Since the dawn of cinema, film-makers have seduced us with the perils and pitfalls of the wrong side of the tracks. Films such as Wellman's The Public Enemy (1931), Hawks' Scarface (1932), Coppola's The Godfather (1972), De Palma's Scarface (1983) and Scorsese's Goodfellas (1990) have seduced and, if executed correctly, repulsed movie-goers for decades into indulging their fantasies of power (the latter arguably the most effectively so). Yet since the emergence of Mr Tarantino's 1994 pop culture-laden masterpiece, despite the aforementioned plus points, sadly many film-makers who followed have twisted his efforts into a slew of trashy, misdirected bore-fests (mentioning no Smokin' Ac... er... sorry I mean names) which have largely populated the mainstream ever since with their self-referential tosh and epileptic editing.

Just one small year before this cultural shift occurred, 70s movie brat Brian De Palma decided to grace us with one final Good Old Fashioned Gangster Movie - Carlito's Way.

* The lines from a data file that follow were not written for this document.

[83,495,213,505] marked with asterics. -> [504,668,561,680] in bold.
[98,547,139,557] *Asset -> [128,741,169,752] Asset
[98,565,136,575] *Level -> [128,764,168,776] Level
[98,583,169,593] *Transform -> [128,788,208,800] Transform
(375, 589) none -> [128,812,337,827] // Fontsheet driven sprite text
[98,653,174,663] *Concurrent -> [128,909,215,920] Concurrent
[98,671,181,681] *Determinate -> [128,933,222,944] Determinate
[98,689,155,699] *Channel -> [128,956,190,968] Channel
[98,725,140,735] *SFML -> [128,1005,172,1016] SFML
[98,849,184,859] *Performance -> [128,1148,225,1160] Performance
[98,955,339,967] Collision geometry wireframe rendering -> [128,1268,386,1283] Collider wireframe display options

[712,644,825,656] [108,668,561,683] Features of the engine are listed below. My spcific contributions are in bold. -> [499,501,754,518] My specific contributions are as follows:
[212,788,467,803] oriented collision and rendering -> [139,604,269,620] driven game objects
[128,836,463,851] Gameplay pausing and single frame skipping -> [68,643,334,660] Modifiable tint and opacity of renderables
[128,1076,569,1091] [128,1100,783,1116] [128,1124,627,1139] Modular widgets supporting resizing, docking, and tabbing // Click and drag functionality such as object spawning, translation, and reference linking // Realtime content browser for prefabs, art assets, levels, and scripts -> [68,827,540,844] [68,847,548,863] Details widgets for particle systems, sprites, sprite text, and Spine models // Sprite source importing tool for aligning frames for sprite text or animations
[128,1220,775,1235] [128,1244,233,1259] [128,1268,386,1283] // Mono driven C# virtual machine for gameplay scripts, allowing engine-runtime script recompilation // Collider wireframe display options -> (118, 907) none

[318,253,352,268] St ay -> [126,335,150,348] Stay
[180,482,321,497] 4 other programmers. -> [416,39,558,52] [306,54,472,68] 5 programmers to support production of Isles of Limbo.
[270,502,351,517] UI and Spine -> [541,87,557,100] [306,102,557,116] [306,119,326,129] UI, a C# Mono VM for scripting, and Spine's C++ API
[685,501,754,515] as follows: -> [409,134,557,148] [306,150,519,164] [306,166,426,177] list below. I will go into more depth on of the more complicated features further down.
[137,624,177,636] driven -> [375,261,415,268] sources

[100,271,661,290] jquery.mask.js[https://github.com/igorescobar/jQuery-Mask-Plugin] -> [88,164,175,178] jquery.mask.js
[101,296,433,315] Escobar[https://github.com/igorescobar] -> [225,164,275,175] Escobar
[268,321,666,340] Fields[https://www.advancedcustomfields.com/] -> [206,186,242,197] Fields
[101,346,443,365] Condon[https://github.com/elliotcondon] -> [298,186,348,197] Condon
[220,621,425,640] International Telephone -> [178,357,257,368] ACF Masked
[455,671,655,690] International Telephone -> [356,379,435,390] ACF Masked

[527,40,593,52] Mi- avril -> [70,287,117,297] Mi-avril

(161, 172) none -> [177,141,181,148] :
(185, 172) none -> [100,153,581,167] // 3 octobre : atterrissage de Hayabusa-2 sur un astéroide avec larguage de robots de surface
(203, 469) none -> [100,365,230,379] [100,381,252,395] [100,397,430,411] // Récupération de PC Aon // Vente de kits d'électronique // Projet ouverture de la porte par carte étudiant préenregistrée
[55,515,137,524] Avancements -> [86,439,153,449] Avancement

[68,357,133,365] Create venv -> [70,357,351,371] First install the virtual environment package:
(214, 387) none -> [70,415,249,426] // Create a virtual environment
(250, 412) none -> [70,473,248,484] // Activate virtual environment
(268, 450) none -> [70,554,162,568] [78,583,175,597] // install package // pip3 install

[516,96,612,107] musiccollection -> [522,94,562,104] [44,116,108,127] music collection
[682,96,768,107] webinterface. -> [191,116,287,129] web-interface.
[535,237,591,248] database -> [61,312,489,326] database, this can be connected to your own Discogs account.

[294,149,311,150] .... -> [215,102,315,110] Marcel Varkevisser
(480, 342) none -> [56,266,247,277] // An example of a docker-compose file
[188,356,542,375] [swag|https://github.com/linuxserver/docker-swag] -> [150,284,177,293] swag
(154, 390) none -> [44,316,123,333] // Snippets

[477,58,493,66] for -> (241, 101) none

Recruiting Al Pacino as the titular Puerto Rican desperate to go straight, Carlito's Way is the kind of thoughtful, romantic and absorbing crime flick that has sadly been absent from our cinema screens in recent years and harks back to a time when cinema-goers genuinely rooted for people you know should really get their comeuppance sooner rather than later.

The story of Carlito's Way is a simple one; Hispanic former dope-peddler Carlito Brigante, freshly released from prison after serving only 5 years of an expected 30 year sentence, attempts to go straight. The film itself plays out very much in the form of a tragedy with Brigante himself almost always dressed in black. All of his attempts at leading an honourable return to society are skewed at every turn, not only by the hoodlums of his previous life but also by his own, as his lawyer so astutely puts it, "self-righteous code of the god-damn street". He wants to pull away but he can't. He never will. Another central theme of the film is change. "What a man gotta come to when he loses 5 years". Each character from his past fills the story a sense of unease as they enter the frame. Be it shifts in name, personality or allegiance, everyone Brigante crosses is differerent from what he remembers. Some immediately apparent, some less so. The one exception being "the one face that didn't change. One face that still knows you... looks at the same way it always did", namely his former girlfriend Gail who is there as Carlito's beacon of hope, the one good thing in his life to guide him out of 'the street'.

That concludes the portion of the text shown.